Segment Open

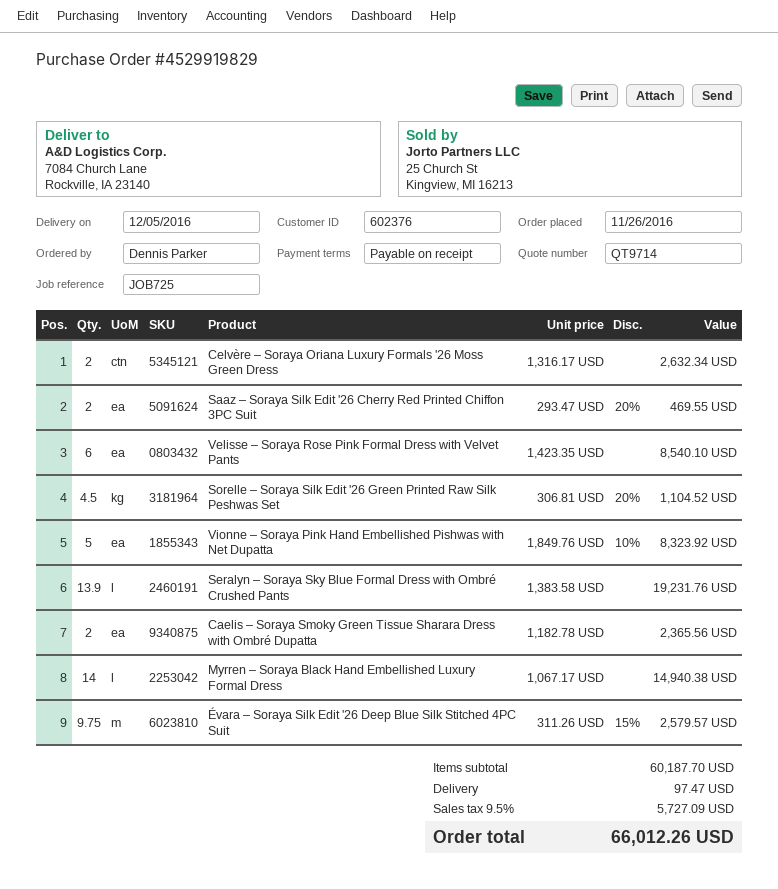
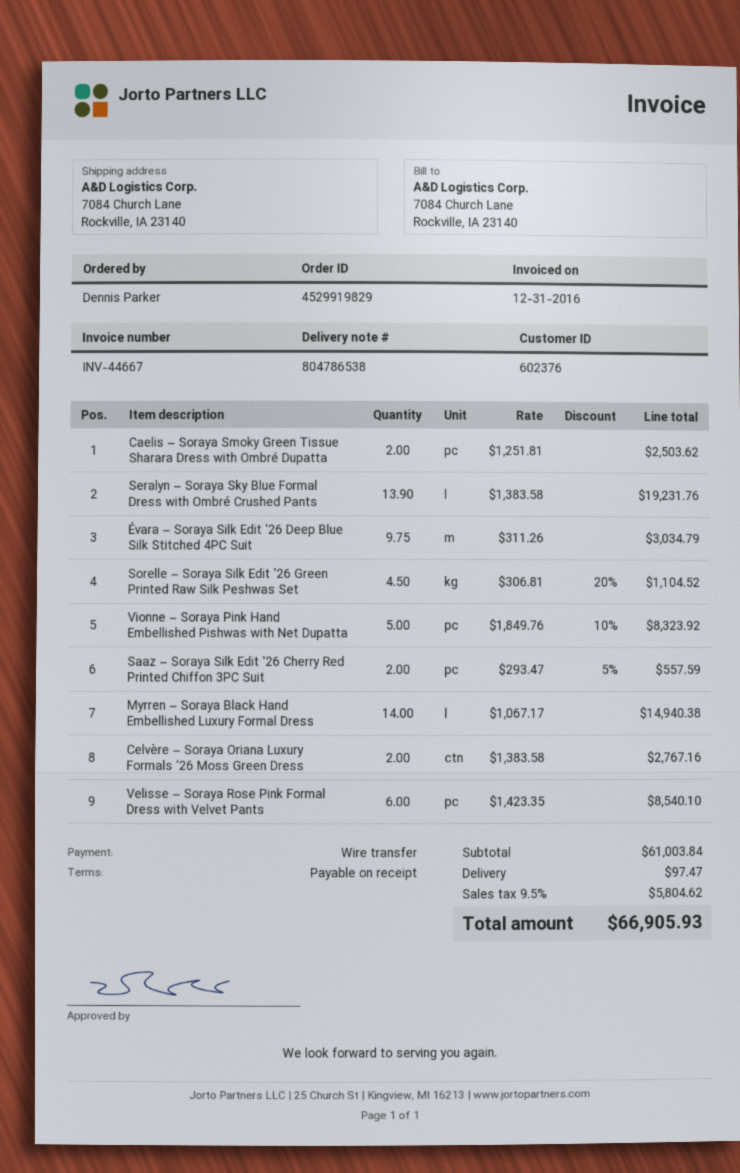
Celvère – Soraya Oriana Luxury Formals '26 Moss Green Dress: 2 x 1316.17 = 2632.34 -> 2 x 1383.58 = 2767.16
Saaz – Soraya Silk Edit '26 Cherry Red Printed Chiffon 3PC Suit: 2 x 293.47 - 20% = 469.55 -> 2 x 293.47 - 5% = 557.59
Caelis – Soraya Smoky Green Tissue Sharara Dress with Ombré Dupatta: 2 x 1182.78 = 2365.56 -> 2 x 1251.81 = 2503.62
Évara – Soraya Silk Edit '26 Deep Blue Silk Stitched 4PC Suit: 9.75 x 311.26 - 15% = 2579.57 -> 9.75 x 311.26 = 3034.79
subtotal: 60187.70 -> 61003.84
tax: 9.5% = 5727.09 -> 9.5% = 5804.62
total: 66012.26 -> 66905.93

Segment Closed
Segment Open

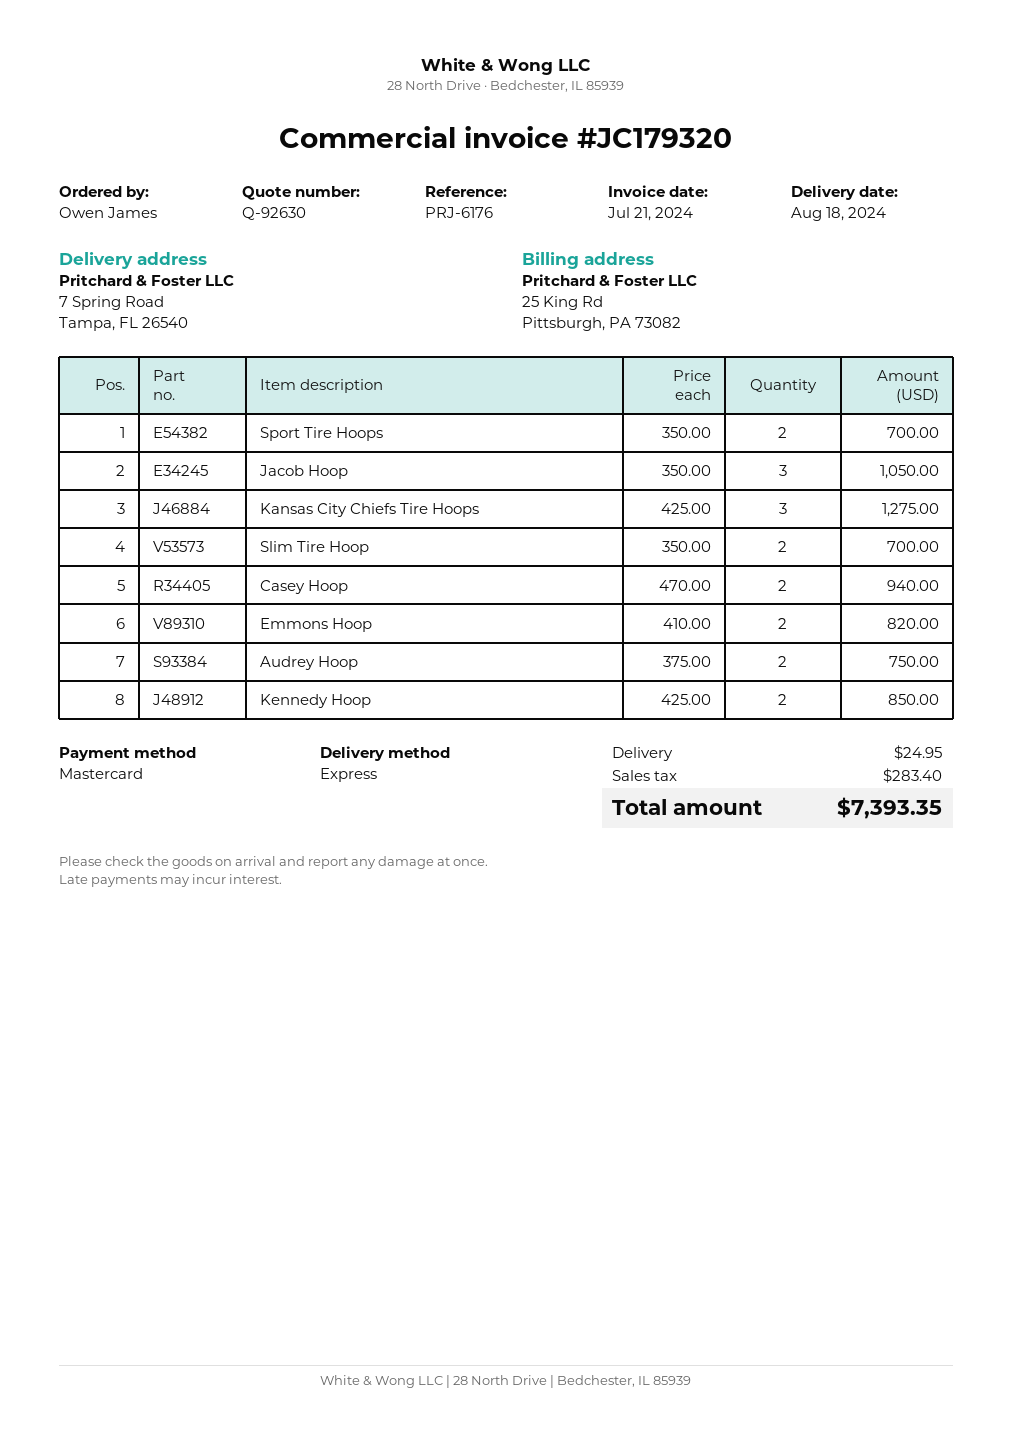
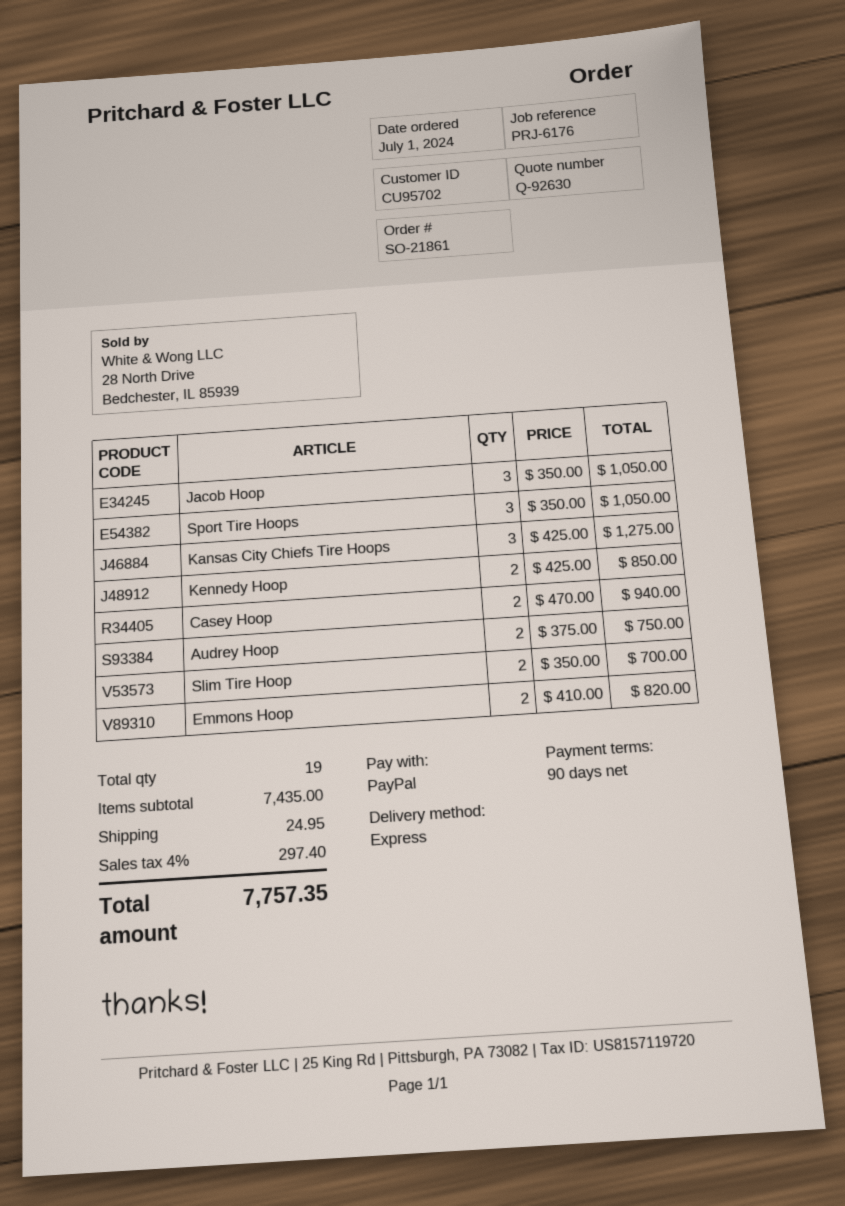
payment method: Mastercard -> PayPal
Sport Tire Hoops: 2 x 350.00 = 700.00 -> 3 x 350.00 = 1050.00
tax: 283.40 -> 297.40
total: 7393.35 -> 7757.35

Segment Closed

- Task to complete -
Copy out the lines above exactly, beginning at the one that contains "Celvère – Soraya" and ending at the one that contains "Caelis – Soraya".

- Task response -
Celvère – Soraya Oriana Luxury Formals '26 Moss Green Dress: 2 x 1316.17 = 2632.34 -> 2 x 1383.58 = 2767.16
Saaz – Soraya Silk Edit '26 Cherry Red Printed Chiffon 3PC Suit: 2 x 293.47 - 20% = 469.55 -> 2 x 293.47 - 5% = 557.59
Caelis – Soraya Smoky Green Tissue Sharara Dress with Ombré Dupatta: 2 x 1182.78 = 2365.56 -> 2 x 1251.81 = 2503.62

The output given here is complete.